3) Alla rivoluzione verde occorrerà abbinare, anche nelle nostre città, un nuovo piano di infrastrutture fisiche e digitali (in alcuni comuni lodigiani Internet resta lentissimo mentre nel deserto del Sahara con un telefono satellitare si arriva in tutto il mondo). Oggi abbiamo “finte” e pericolose piste ciclabili disegnate sull’asfalto (viale Milano a Lodi è un esempio); servono invece modelli integrati con alberi, spazi per le auto e percorsi per ciclisti e pedoni. Ma non li possiamo creare limitandoci a restringere le carreggiate come oggi avviene. E poi, restando alle infrastrutture, pensiamo al tema della sanità pubblica, alle case della salute. Il modello attuale - che scarica la maggior parte dei cittadini sugli ospedali, spesso ormai obsoleti e privi di nuovi spazi per espandersi come il Maggiore di Lodi - non può più reggere e il Covid lo ha certificato. Cremona, Bergamo, Piacenza hanno costruito o lo faranno nei prossimi anni nuovi ospedali. Noi no. Perché?

4) Se vogliamo realmente invertire la rotta e imboccare un percorso di crescita economica occorrerà concentrare idee, risorse e progetti sulle famiglie. Abbiamo un sistema di asili nido inadeguato, se solo pensiamo a Lodi ci ritroviamo con un solo Spazio Gioco pubblico e il progetto Ex Fanciullezza non completato. Non riusciamo ancora a scardinare un modello che carica sulle donne la gestione dei figli, della casa e del lavoro (anche se tra i più giovani grandi progressi si stanno facendo). E continuiamo ad alimentare un sistema che non pensa alle nuove generazioni. Brutalizzando: pensiamo ancora troppo alle pensioni (sacrosante) e troppo poco alle scuole.

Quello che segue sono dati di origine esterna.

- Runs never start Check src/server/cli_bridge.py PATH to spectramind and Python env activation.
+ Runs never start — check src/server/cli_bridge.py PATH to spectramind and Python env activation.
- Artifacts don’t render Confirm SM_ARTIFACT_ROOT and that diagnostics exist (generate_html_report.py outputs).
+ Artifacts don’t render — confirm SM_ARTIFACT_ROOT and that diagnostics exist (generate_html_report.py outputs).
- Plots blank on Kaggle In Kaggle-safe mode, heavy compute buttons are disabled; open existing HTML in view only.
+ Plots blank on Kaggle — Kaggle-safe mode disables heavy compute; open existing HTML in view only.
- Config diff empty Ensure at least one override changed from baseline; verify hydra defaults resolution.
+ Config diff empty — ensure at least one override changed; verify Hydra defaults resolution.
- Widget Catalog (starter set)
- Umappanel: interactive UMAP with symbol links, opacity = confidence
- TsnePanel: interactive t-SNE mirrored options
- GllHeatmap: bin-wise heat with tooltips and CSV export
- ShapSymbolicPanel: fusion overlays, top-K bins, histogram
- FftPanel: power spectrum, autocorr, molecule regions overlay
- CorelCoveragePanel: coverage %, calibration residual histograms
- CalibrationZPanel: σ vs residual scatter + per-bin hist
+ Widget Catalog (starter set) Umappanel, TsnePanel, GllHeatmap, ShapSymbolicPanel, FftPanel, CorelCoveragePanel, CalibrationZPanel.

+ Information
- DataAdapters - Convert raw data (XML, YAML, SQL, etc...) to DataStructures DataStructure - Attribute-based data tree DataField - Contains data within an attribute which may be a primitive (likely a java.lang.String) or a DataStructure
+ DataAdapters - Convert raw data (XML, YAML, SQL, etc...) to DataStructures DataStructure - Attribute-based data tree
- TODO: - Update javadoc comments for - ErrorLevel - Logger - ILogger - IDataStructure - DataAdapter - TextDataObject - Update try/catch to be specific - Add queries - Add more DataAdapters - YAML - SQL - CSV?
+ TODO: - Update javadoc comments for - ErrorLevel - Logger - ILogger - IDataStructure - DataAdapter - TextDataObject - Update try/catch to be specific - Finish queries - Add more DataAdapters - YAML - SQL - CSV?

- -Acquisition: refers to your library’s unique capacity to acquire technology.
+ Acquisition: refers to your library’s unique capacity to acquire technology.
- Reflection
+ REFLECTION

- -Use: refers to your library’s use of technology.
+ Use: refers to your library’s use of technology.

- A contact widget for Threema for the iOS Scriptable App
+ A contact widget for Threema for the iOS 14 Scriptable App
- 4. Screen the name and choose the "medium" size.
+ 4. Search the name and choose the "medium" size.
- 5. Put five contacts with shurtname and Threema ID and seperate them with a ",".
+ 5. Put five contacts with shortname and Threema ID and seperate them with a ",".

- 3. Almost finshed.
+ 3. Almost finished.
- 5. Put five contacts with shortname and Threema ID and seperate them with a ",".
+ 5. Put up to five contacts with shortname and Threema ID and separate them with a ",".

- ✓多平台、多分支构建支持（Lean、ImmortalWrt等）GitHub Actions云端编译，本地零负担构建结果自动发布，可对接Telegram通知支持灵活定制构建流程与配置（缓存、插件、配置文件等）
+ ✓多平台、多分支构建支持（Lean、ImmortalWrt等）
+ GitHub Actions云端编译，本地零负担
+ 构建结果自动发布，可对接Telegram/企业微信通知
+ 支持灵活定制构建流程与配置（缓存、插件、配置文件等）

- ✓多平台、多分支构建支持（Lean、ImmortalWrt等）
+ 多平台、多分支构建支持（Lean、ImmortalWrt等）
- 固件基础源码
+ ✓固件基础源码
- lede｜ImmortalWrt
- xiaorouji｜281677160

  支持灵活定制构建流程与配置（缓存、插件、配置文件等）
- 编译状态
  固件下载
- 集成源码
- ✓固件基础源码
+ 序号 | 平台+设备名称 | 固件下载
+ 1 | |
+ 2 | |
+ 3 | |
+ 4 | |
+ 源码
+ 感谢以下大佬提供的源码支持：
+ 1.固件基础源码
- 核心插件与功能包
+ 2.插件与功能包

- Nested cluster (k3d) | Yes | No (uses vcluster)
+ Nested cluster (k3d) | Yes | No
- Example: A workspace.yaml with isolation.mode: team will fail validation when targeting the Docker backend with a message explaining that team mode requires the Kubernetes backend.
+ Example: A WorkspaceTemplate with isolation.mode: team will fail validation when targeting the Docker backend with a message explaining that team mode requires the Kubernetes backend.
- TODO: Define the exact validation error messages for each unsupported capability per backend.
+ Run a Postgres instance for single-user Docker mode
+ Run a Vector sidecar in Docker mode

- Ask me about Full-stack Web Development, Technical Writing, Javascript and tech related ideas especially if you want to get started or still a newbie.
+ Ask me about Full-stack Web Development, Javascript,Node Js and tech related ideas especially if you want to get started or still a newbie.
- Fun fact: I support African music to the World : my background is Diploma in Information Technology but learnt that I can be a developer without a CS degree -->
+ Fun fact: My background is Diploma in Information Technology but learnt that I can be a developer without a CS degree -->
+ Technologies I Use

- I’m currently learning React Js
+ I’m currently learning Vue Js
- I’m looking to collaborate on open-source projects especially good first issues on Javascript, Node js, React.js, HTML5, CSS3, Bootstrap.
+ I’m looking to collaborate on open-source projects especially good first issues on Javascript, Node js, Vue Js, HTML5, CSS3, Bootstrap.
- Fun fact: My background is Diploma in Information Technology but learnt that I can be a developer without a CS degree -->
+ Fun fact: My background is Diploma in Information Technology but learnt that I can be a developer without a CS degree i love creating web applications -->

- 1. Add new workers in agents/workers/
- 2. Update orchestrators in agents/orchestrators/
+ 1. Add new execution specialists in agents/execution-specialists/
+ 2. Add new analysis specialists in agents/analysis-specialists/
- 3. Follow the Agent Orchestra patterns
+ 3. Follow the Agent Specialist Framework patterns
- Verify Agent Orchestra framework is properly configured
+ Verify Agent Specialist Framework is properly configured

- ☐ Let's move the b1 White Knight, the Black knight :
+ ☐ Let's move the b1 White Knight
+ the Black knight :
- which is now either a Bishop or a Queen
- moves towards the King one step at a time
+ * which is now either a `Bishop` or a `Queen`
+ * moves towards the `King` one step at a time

5) Infine la “sfida” della nuova società italiana. Vero è che si tratta di un tema che travalica le nostre singole comunità, ma l’Italia del domani (che sta nascendo già oggi, sotto gli occhi di tutti) ci pone dinnanzi a dinamiche che non possono più essere trascurate. Si può essere d’accordo o contrari (entrambe le posizioni hanno elementi di ragionevolezza a dire il vero), ma il tema dello Ius Soli e delle sue ricadute pratiche entrerà prepotentemente, automaticamente e sempre con maggior frequenza nelle agende dei nostri amministratori locali, perché è già realtà nelle scuole, sui luoghi di lavoro, nella vita dei nostri giovani, nello sport, nella cultura, in generale nella società italiana. E dunque o lo si disciplina, anche dal basso, o lo si “subisce”.

Dall’ambiente alla società, siamo in una fase di transizione di enorme portata, rivoluzionaria a suo modo per il nostro Paese e per l’Europa tutta. Nei prossimi anni saremo chiamati ai disegnare l’Italia del futuro, e lo dovremo fare a partire dalle nostre città. È inimmagginabile lasciare fuori da questo processo i giovani, ragazzi e ragazze sotto i quarant’anni. I partiti, ma in generale la nostra società, non se lo possono permettere.